• [MATERIAL SHOWN]
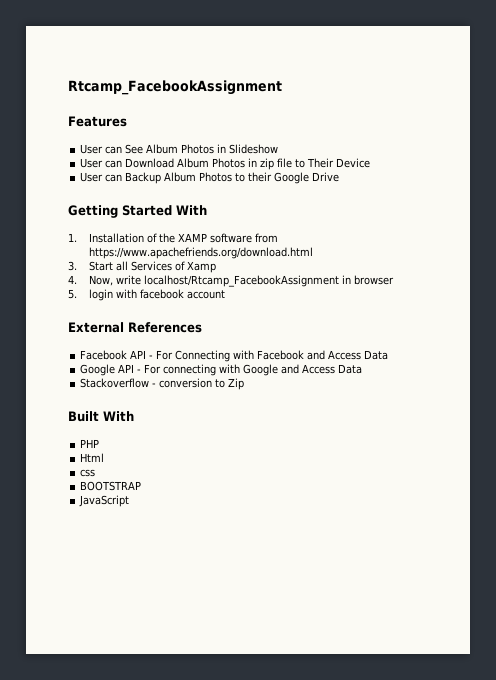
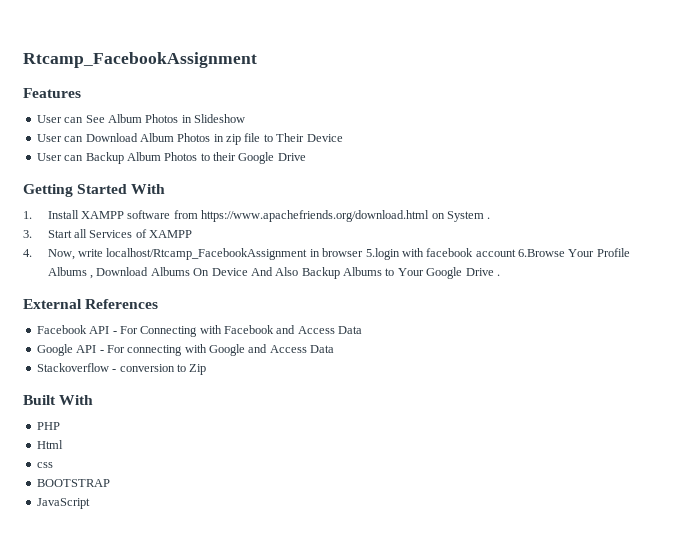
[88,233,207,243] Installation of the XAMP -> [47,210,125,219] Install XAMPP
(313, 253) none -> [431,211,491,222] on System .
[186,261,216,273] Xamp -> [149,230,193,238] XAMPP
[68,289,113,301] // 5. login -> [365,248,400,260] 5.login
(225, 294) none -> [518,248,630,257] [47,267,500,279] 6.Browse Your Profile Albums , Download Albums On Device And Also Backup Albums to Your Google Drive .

• [WORK REQUIRED] Skip the images and write out the rest of the listing exactly.

• [RESPONSE BELOW]
[88,233,207,243] Installation of the XAMP -> [47,210,125,219] Install XAMPP
(313, 253) none -> [431,211,491,222] on System .
[186,261,216,273] Xamp -> [149,230,193,238] XAMPP
[68,289,113,301] // 5. login -> [365,248,400,260] 5.login
(225, 294) none -> [518,248,630,257] [47,267,500,279] 6.Browse Your Profile Albums , Download Albums On Device And Also Backup Albums to Your Google Drive .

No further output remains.